(Version comparison data)
********************

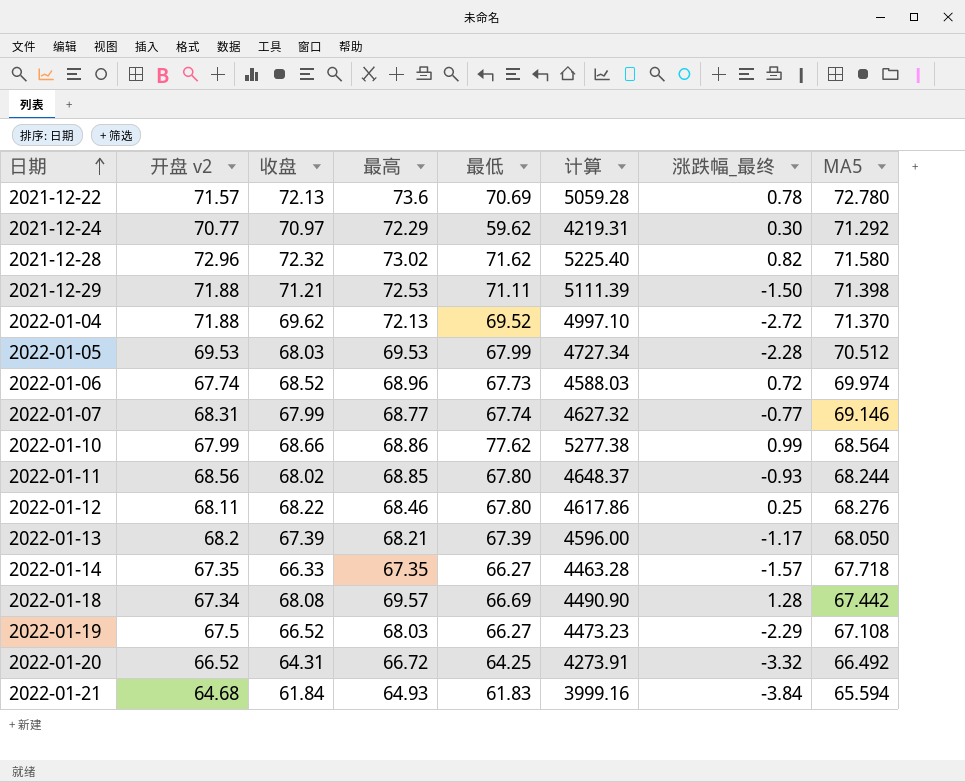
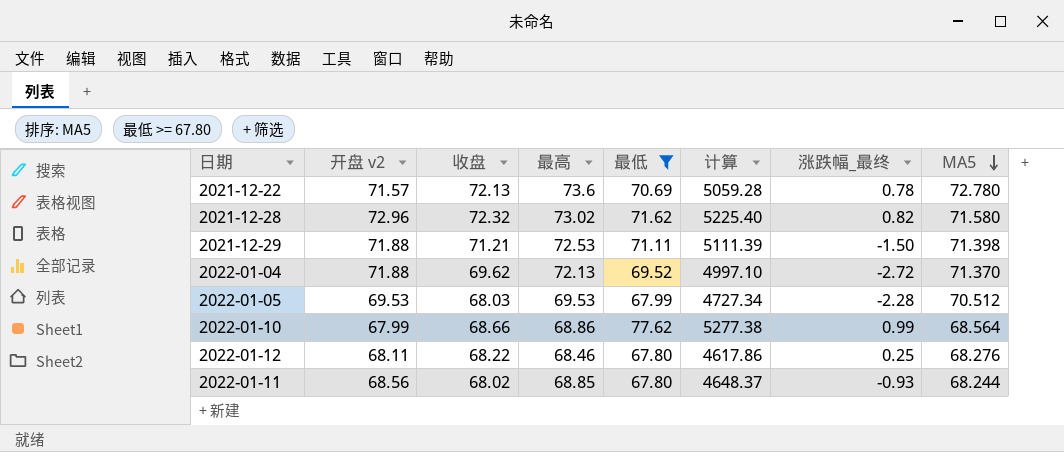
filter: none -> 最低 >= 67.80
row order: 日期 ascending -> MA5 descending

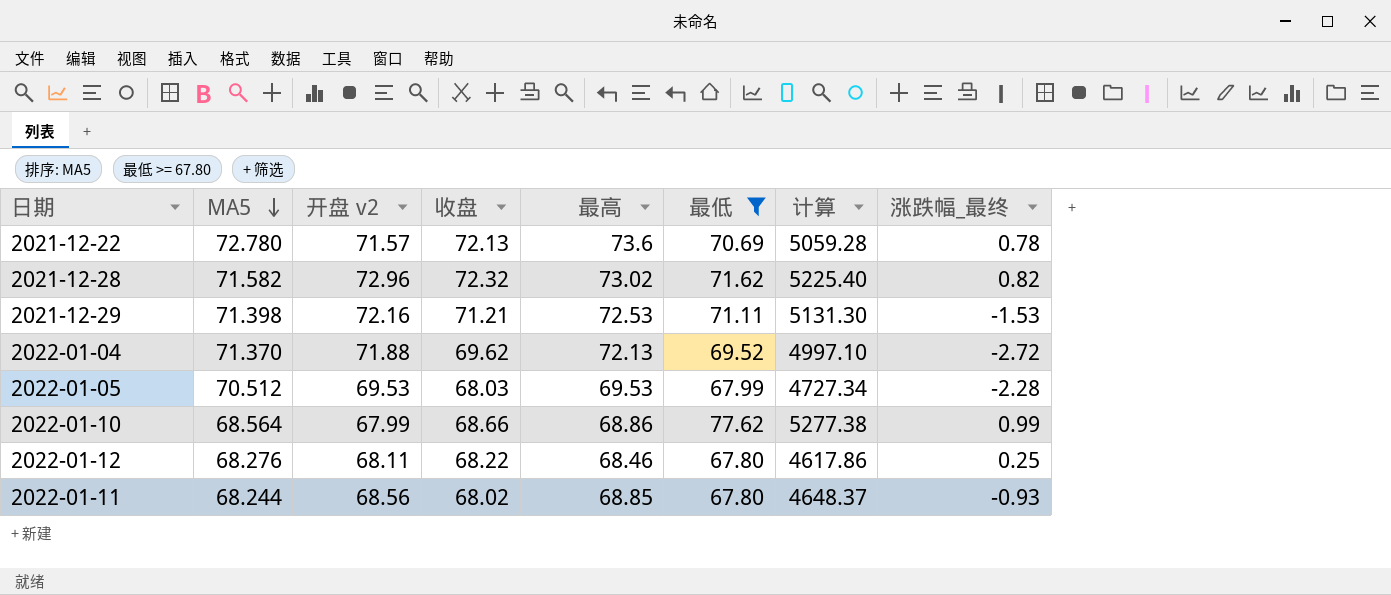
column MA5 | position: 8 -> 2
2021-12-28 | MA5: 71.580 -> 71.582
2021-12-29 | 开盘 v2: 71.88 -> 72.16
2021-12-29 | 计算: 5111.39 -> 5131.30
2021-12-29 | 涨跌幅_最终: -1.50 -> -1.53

********************

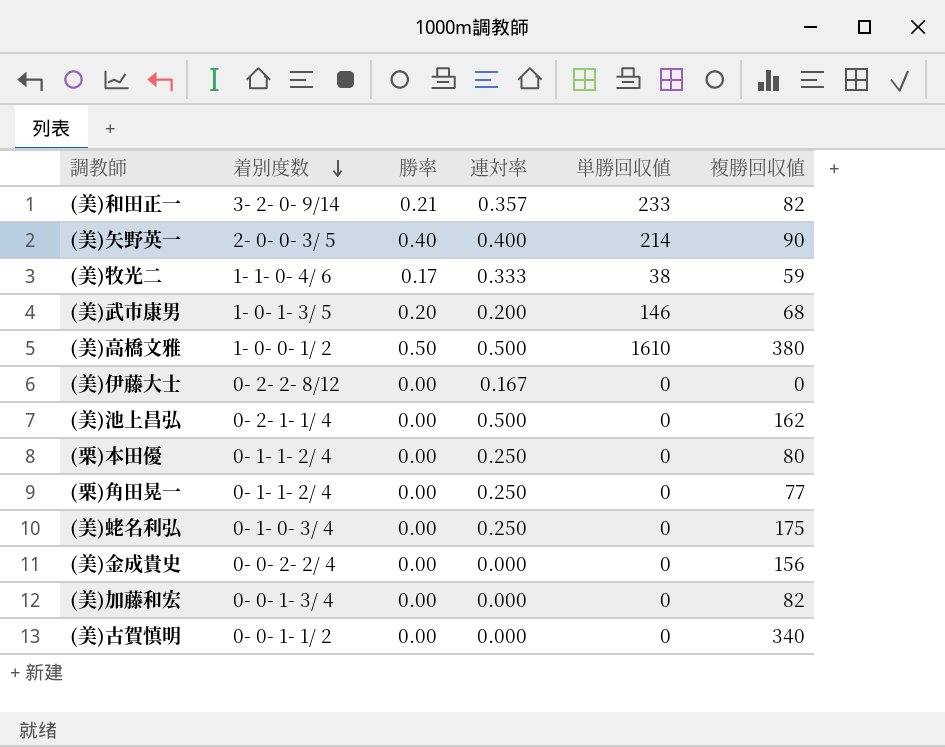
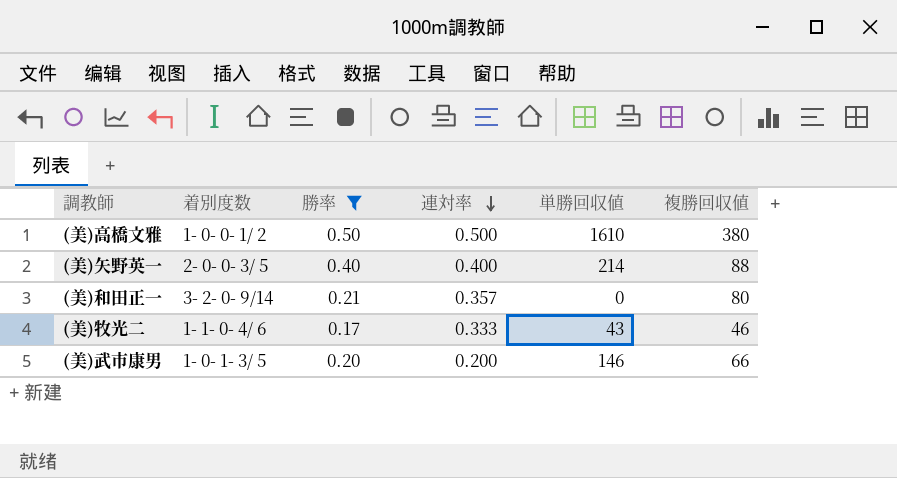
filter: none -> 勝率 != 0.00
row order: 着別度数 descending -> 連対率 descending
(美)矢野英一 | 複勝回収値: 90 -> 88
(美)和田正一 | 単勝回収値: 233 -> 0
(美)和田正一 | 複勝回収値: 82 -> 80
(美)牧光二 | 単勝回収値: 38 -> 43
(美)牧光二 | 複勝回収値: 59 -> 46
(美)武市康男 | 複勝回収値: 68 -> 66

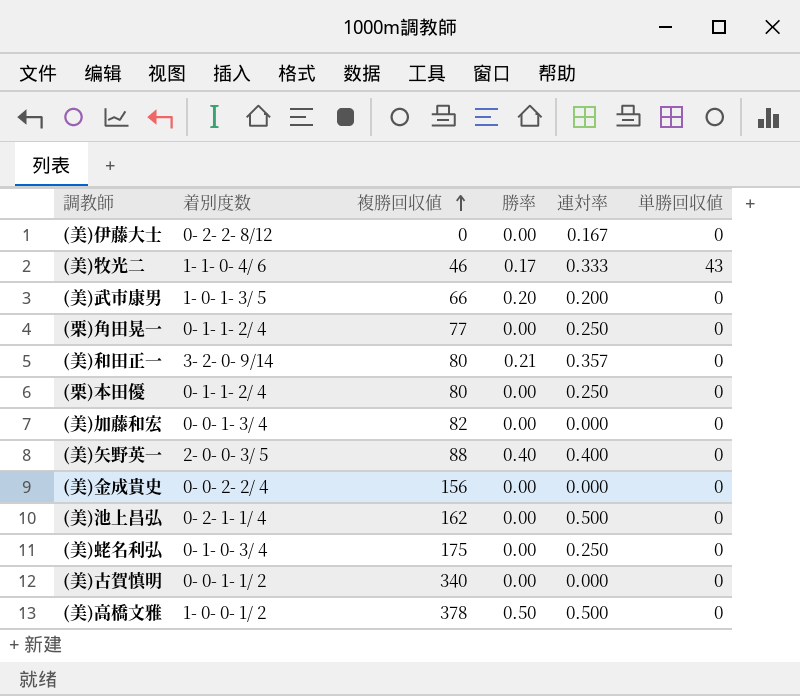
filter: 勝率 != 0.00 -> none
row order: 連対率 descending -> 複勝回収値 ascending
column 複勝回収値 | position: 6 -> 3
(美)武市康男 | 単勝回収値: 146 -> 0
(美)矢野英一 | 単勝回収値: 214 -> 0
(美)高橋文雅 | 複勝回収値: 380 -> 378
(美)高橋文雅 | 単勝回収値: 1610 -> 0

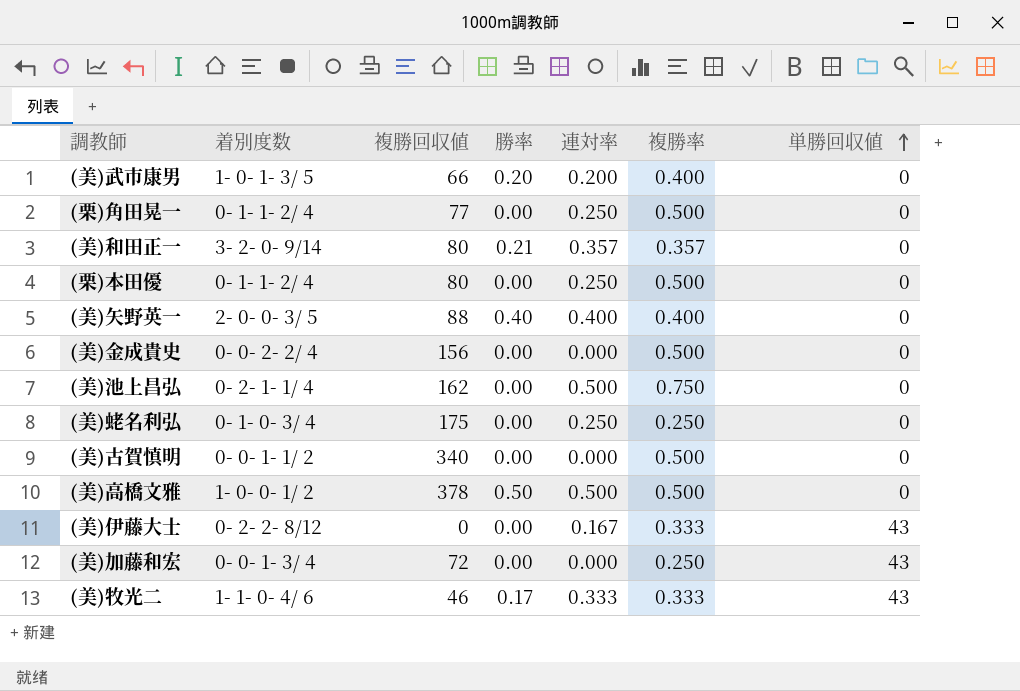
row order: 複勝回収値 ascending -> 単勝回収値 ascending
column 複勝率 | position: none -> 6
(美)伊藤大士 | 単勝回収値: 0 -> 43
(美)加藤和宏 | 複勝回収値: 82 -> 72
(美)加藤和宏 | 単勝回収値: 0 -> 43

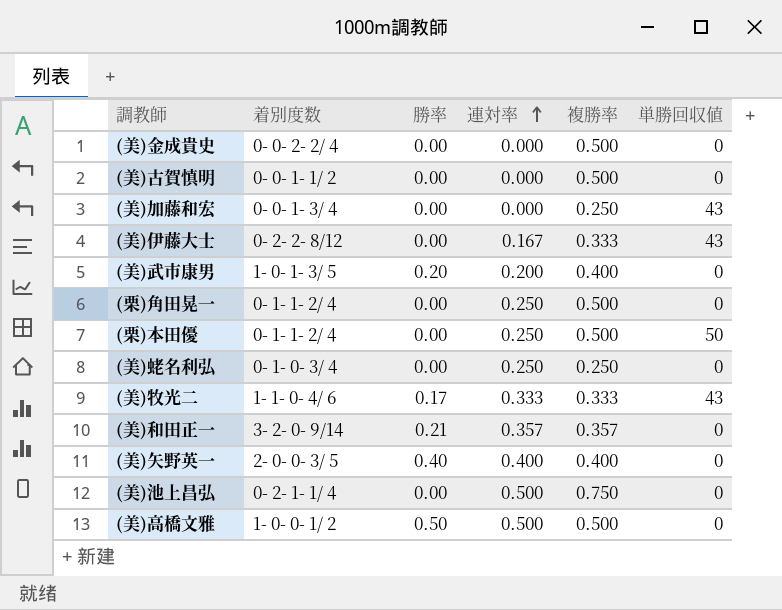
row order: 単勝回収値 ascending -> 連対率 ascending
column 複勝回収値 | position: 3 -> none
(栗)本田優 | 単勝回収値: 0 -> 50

********************

What lines above run from the one with "filter: none -> 最低 >= 67.80" to the one with "2021-12-29 | 涨跌幅_最终: -1.50 -> -1.53"? Give them again exactly, ends included, and leave the pictures out.

filter: none -> 最低 >= 67.80
row order: 日期 ascending -> MA5 descending

column MA5 | position: 8 -> 2
2021-12-28 | MA5: 71.580 -> 71.582
2021-12-29 | 开盘 v2: 71.88 -> 72.16
2021-12-29 | 计算: 5111.39 -> 5131.30
2021-12-29 | 涨跌幅_最终: -1.50 -> -1.53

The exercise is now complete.